They are joined via the same relay member 2 as in the embodiment described above, each having a concave groove 21 on the surface, and the wires are connected to the joint surfaces of the two high-sound panels 3 in two different directions of 180 degrees. ψ joint part 2 each provided with a concave groove 213
It is joined via 3. As shown in FIG. 62, the ψ joint part 23 has four outer walls 223 oriented at 90 degrees,
Two inner walls 23 with different orientations of 180°. and an intermediate wall 243 that connects these inner walls 233 and outer wall 223.
A pipe structure is constituted by an intermediate wall 243 that is continuous to 33, an outer wall 223 that is continuous to this intermediate wall 243, and an outer wall 223 that is continuous to this outer wall 223 and does not have the recessed groove 213. The recessed groove 213 is formed in the intermediate wall 24. and,
and a corresponding inner wall 233. At the center of each inner wall 233, there is a thick inner wall 23a that protrudes toward the inner surface.
3 is formed.

Between the upper ends of the two tall panels 3, a long common fastening device forming a single character shape in plan view is bridged, and each panel 3 is tightly connected to the corresponding panel 1 via this fastening device. . This fastening tool has a U-shaped cross section similar to the above-mentioned fastening tool, and the lower halves of both side walls thereof are formed into tapered portions by slanting them in a direction that gradually approaches them downward. The two short panels 3 each have separate fasteners 7 similar to the previous embodiment.
1 to each corresponding pillar 1.

FIGS. 22 to 24 show an embodiment in which one tall panel 3 and three short panels 3 orthogonal to each other are arranged in a four-way manner.

In this case, these panels 3 are joined via the above-mentioned relay member 2 which is provided with concave grooves 21 on each of the four faces oriented at 90 degrees, and one is attached to the upper part of the joint surface of the high-noise panel 3. A pipe-shaped end member 24 having a concave groove 214 on its surface is attached. The edge member 24 has a sixth
As shown in Figure 3, four outer walls 22 with different 90G orientations
4, one inner wall 234, and this inner wall 234 and outer wall 22
4 and an intermediate wall 244 that connects the
The inner wall 234, two intermediate walls 24, and four outer walls 224 constitute a pipe structure. The recessed groove 214 is formed by the intermediate wall 244 and the corresponding inner wall 234.

A wall portion 23a4 is formed in the center of each inner wall 234 and projects toward the inner surface. Each column 1 corresponding to the upper end of the tall panel 3 and the three short panels 3 is bridged with each of the above-mentioned tightening tools 71, which form a single letter shape in plan view. Each panel 3 is connected to a corresponding column 1 via a respective one.

Figures 25 and 26 show three images of the same height that are orthogonal to each other.
An example is shown in which panels 3 are arranged in three ways.
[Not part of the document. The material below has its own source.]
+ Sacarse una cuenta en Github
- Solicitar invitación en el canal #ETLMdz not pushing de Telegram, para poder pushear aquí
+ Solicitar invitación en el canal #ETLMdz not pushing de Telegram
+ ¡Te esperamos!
In this case, these panels 3 are joined via a relay part 2 similar to that of the embodiment described above, which has concave grooves 211 on three sides oriented at 90 degrees, respectively, and the relay members 2, and three wires 1 are connected by the relay member joining means 4, respectively. A common tightening device having a T-shape in plan view is bridged between the upper ends of the panels 3, and each panel 3 is tightly connected to the corresponding column 1 via this tightening device, and the columns 1 are relatively connected to each other. He is trying to pull it toward the tightening tool.
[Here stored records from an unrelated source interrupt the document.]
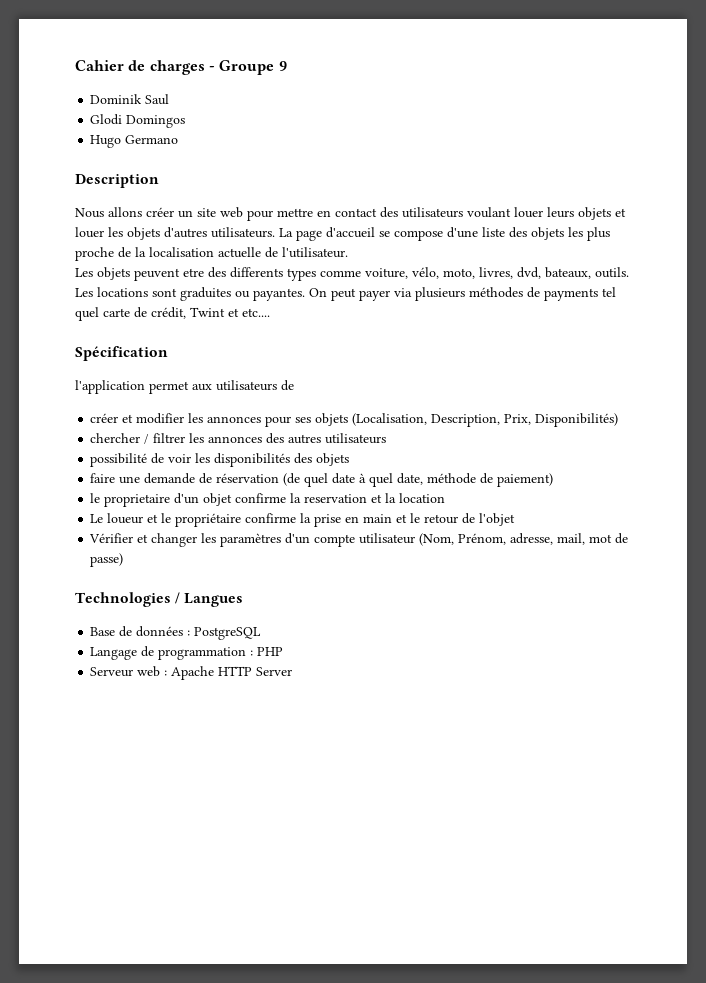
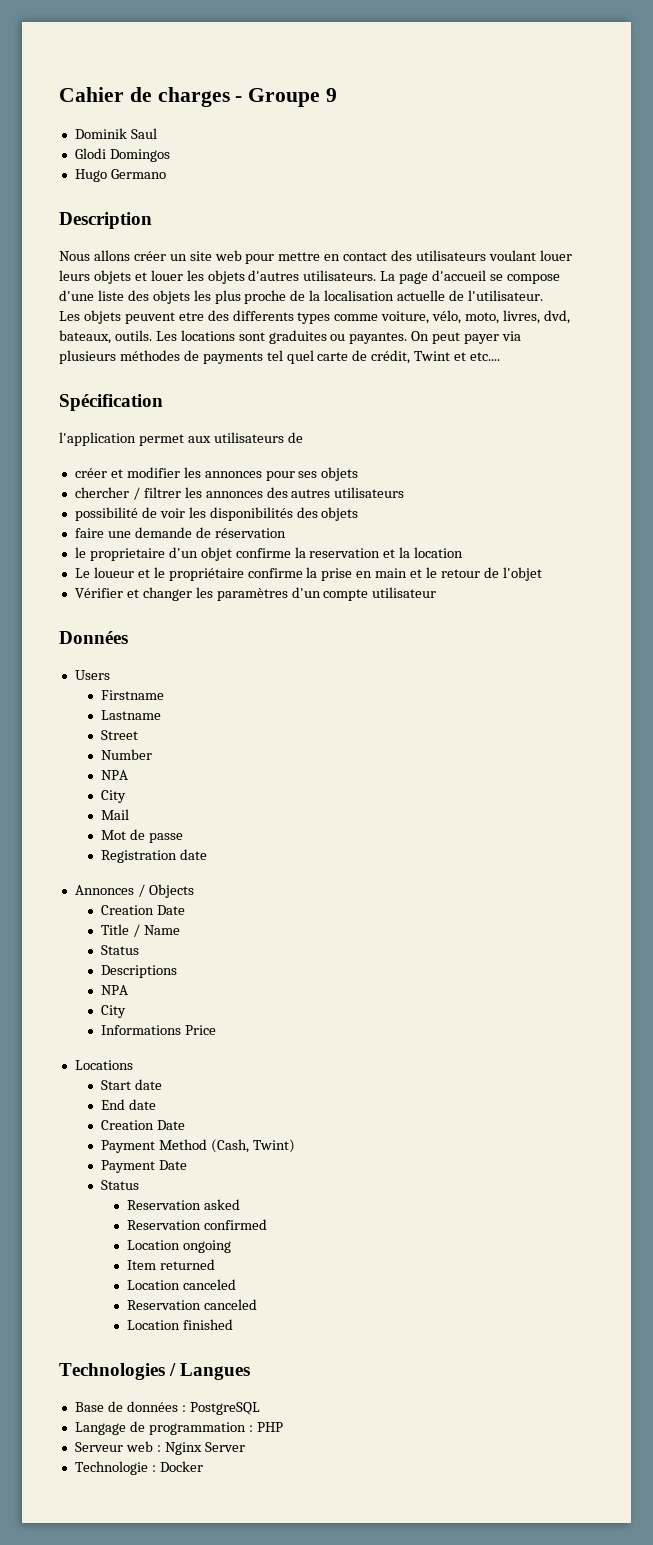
- créer et modifier les annonces pour ses objets (Localisation, Description, Prix, Disponibilités)
+ créer et modifier les annonces pour ses objets
- faire une demande de réservation (de quel date à quel date, méthode de paiement)
+ faire une demande de réservation
- Vérifier et changer les paramètres d'un compte utilisateur (Nom, Prénom, adresse, mail, mot de passe)
+ Vérifier et changer les paramètres d'un compte utilisateur
+ Données
+ Users
+ Firstname
+ Lastname
+ Street
+ Number
+ NPA
+ City
+ Mail
+ Mot de passe
+ Registration date
+ Annonces / Objects
+ Creation Date
+ Title / Name
+ Status
+ Descriptions
+ NPA
+ City
+ Informations Price
+ Locations
+ Start date
+ End date
+ Creation Date
+ Payment Method (Cash, Twint)
+ Payment Date
+ Status
+ Reservation asked
+ Reservation confirmed
+ Location ongoing
+ Item returned
+ Location canceled
+ Reservation canceled
+ Location finished
- Serveur web : Apache HTTP Server
+ Serveur web : Nginx Server
+ Technologie : Docker

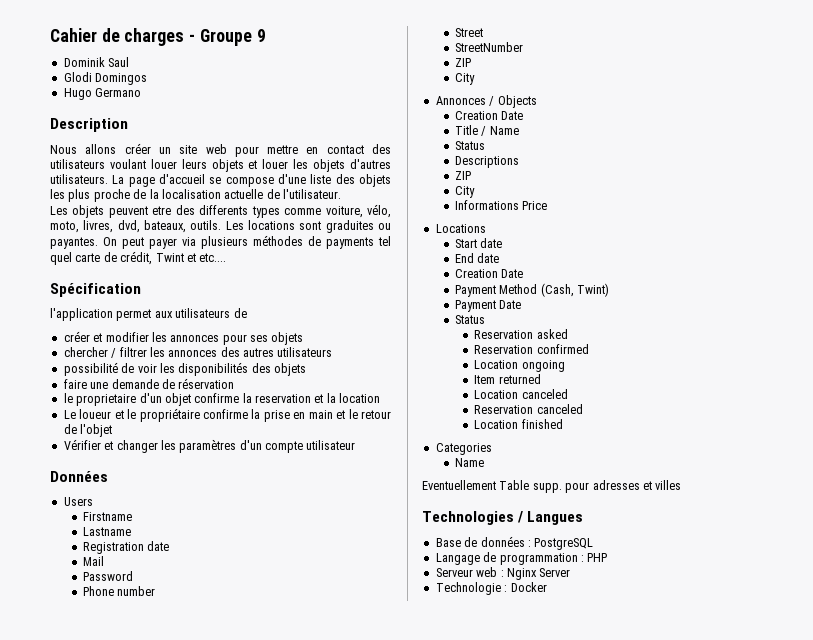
+ Registration date
+ Mail
+ Password
+ Phone number
  Street
- Number
- NPA
+ StreetNumber
+ ZIP
  City
- Mail
- Mot de passe
- Registration date
  Descriptions
- NPA
+ ZIP
+ Categories
+ Name
+ Eventuellement Table supp. pour adresses et villes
FIGS. 27 to 29 show an embodiment in which two tall panels 3 orthogonal to each other and - short panels 3 are arranged in a three-way manner. In this case, the above-mentioned relay member 2. is formed by forming recessed grooves 211 on three sides of these panels at different angles of 90°. A relay member 22 similar to that of the above-mentioned embodiment is provided, in which the two tall panels 3 are joined together through a recessed groove 212 on two different sides of the joint surfaces of the two tall panels 3, which are oriented at 90 degrees to each other. It is joined through. A common fastener having a cross-shaped shape in plan is bridged between the upper ends of the tall panels 3, and each panel 3 is fastened to the corresponding column 1 via this fastener. The short panel 3 is fastened to the corresponding column 1 using the fastening tool 71 which is shaped like a single letter in plan view.
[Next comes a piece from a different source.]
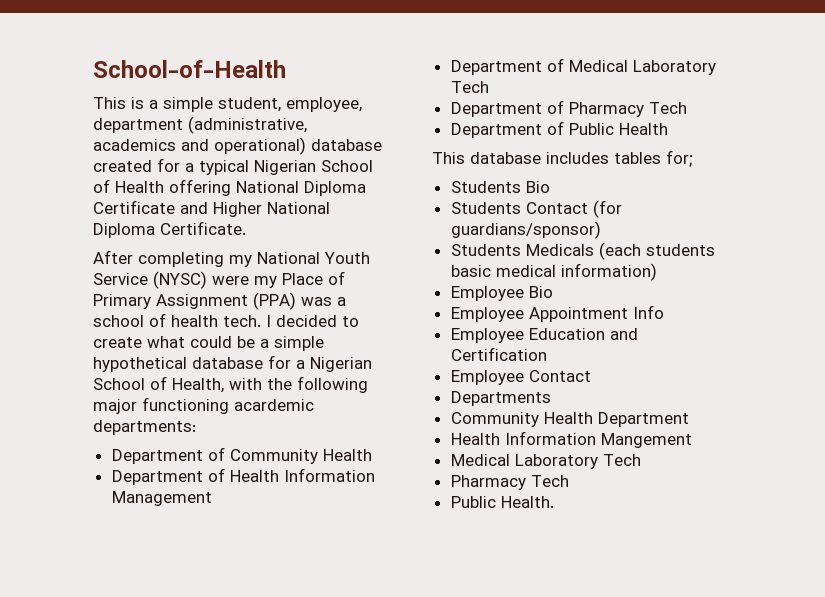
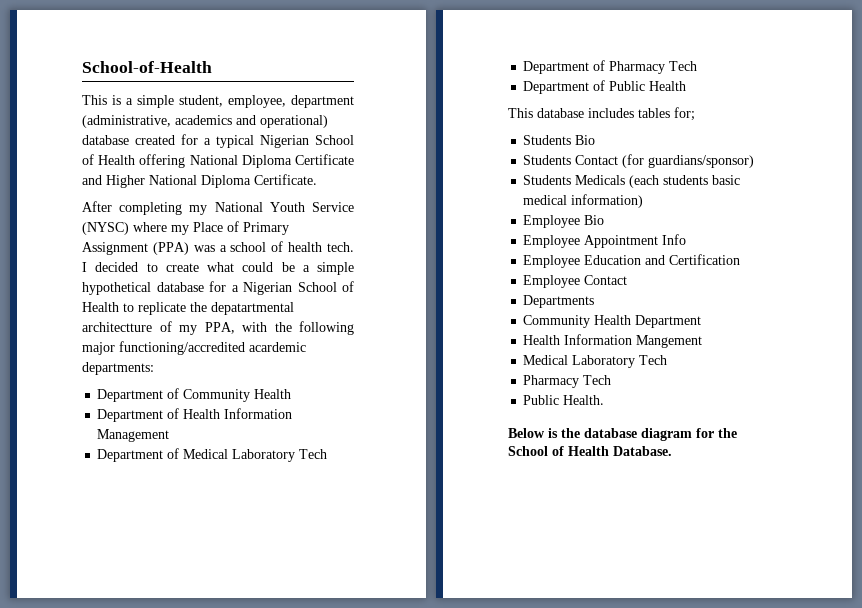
- After completing my National Youth Service (NYSC) were my Place of Primary Assignment (PPA) was a school of health tech.
+ After completing my National Youth Service (NYSC) where my Place of Primary Assignment (PPA) was a school of health tech.
- I decided to create what could be a simple hypothetical database for a Nigerian School of Health, with the following major functioning acardemic departments:
+ I decided to create what could be a simple hypothetical database for a Nigerian School of Health to replicate the depatartmental architectture of my PPA, with the following major functioning/accredited acardemic departments:
+ Below is the database diagram for the School of Health Database.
30 to 32 show an embodiment in which two tall panels 3 and one short panel 3 are arranged in a three-way manner. In this case, these panels are joined via the relay member 2 which is provided with recessed grooves 211 on three different faces facing 906, and the upper parts of the joint surfaces of the two tall panels 3 are connected to each other. Concave grooves 21. are formed on two sides with different 180' directions. They are joined via relay members 23, each of which is provided with a respective one. Between the upper ends of the tall panels 3, a common long fastener having the shape of a letter in plan view is bridged, and the panel 3 is fastened to the corresponding pillar 1 via this fastener. The short panel 3 is fastened to the corresponding column 1 using the fastening tool 7, which is shaped like a letter in plan view.

FIGS. 33 to 35 show an embodiment in which one tall panel 3 and two short panels 3 that are to abut each other are arranged in a three-way manner.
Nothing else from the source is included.